The Walton-Myers Farm

  The 1806 Pennock family barn on the west side of Newark Road above Route 926 in West Marlborough Township is a rare Chester County Quaker-style double-decker barn. The oldest such barn dates to 1792 in Devon, about the time the Pennock family arrived. They remained until 1912. Then, Anna (Walton) Myers’ family bought the property, and another farm across the road, both in shadows of London Grove Friends Meeting.
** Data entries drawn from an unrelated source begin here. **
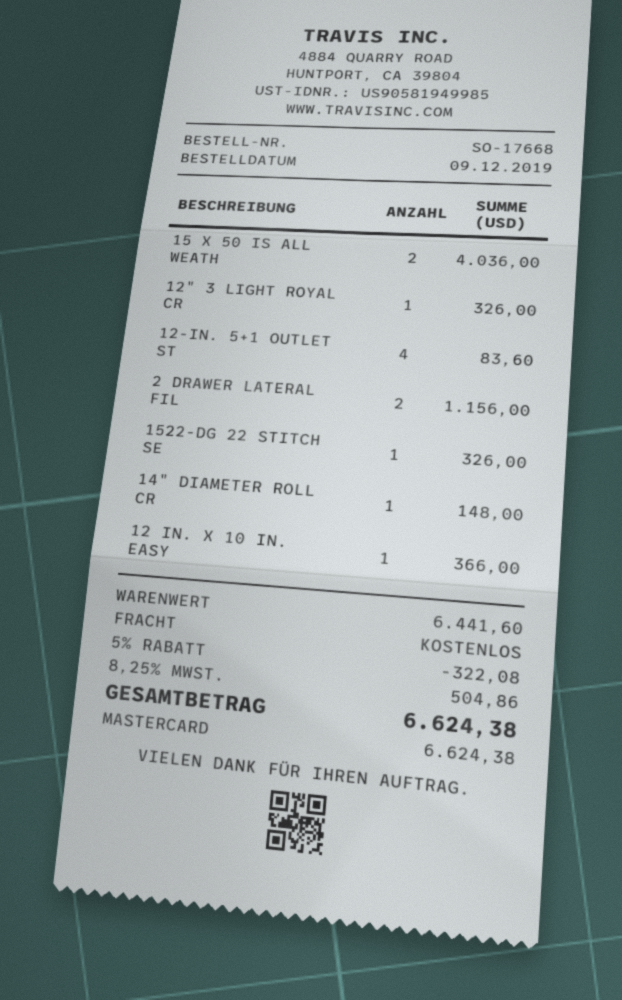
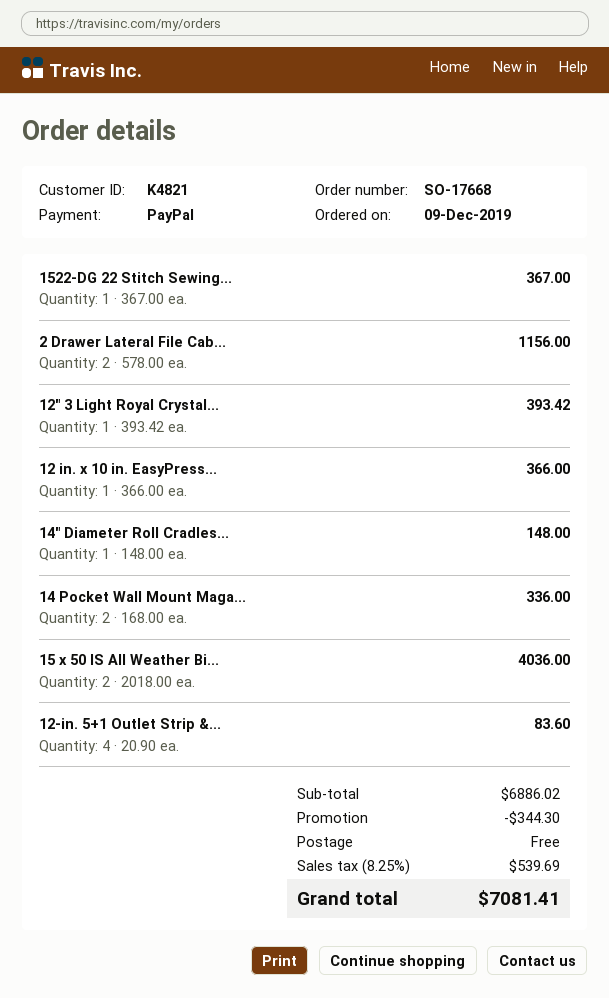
payment method: Mastercard -> PayPal
12" 3 LIGHT ROYAL CR: 1 for 326.00 -> 1 for 393.42
1522-DG 22 STITCH SE: 1 for 326.00 -> 1 for 367.00
14 Pocket Wall Mount Maga...: none -> 2 for 336.00
subtotal: 6441.60 -> 6886.02
discount: 322.08 -> 344.30
tax: 8.25% = 504.86 -> 8.25% = 539.69
total: 6624.38 -> 7081.41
  On the oak horizontal wall planks to either side of the main floor, Pennock names are preserved in early carvings dated 1812, 1814 and 1819. There’s also a “DM 1878,” a “John Pontzler Jr. 1879” and the last name “Hannum.” Quaker discipline wouldn’t have allowed for hex signs, so Quaker barns are always free of symbols, yet these carvings do exist.
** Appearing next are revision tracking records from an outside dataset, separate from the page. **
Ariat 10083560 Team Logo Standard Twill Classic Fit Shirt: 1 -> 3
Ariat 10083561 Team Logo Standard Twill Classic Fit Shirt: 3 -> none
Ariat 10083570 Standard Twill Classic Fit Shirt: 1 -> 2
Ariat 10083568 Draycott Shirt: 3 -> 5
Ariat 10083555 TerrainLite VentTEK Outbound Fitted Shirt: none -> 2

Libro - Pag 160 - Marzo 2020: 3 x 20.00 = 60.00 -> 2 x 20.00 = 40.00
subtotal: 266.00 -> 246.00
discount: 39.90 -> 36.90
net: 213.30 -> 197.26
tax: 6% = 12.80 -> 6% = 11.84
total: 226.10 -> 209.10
  The basement floor was completely restored by Jim Graff, a general contractor from Christiana, PA. Not to fool anyone, new work is burn-stamped as used, reused or new. “We took a lot of time to study it because we wanted to put the barn back the way it was,” Graff says. “What you do is look at close-by barns to learn what would have likely been here.”

  Anna’s husband Mark Myers was concerned that the basement floor be first-rate for animals. He raises Belted Galloway cattle, but also says, “What’s true of houses is true of barns. They represent our culture. Barns are physical representations of who we were. Now, it’s a matter of retaining the spirit of that culture and our identity. These physical objects tell our story. They’re part of our record.”

 
Two More English Lake District Barns           

  Sitting a few hundred feet back on the northwest side of Green Valley Road in Newlin Township, the Jenny barn is attributed to the Baldwin family. An inset stone with “HB 1820” matches an 1827 carved date-stone on the homestead. Four basement-level stone arched stable doors face out to a stone fold yard. At the rear, a barn bridge leads to a wagon shed with original corn cribs to either side.

  On the southwest side of Glen Willow Road about a mile east of the intersection of Routes 1 and 41 in London Grove Township, the Wilkinson barn is the earliest of its type in southeastern Pennsylvania.

  A 1777 L-shaped datestone along with H F W (Wilkinson) is preserved from weather inside a mid- to late-19th-century straw shed addition. The inclusion of a carved fertility symbol indicates a marriage between Hanna and Francis Wilkinson. Inside, there are two original hay holes or shafts. Outside, there’s a ceramic-tile silo.

  Perhaps this brief recap will whet your appetite for next year’s tour. -CL-


 Tour is Born

  Kennett Square-based Safety, Agriculture, Villages and Environment, Inc. (S.A.V.E.) teamed with the Historic Barn and Farm Foundation of PA (HBFF of PA) in June for the 2010 Ag-Stravaganza Farm & Barn Tour. The first-time event figures to become an annual S.A.V.E. project.

  “There was such positive energy and interest in both the farms and the historic barns that we’ll definitely do something next year in Chester County,” says S.A.V.E.’s Executive Director Dee Durham. S.A.V.E., a nonprofit, aims to sustain the region’s rural quality of life and community character by influencing infrastructure and land use planning to foster conservation, environmental protection and safety.

  The statewide organization has planned a tour of Franklin County brick-ender barns for next summer. “These barns are disappearing faster than we can protect them,” says HBFF of PA’s board president and co-founder Sheila Miller. “These structures are not useful for modern farming, so we have to make them valuable in other ways.”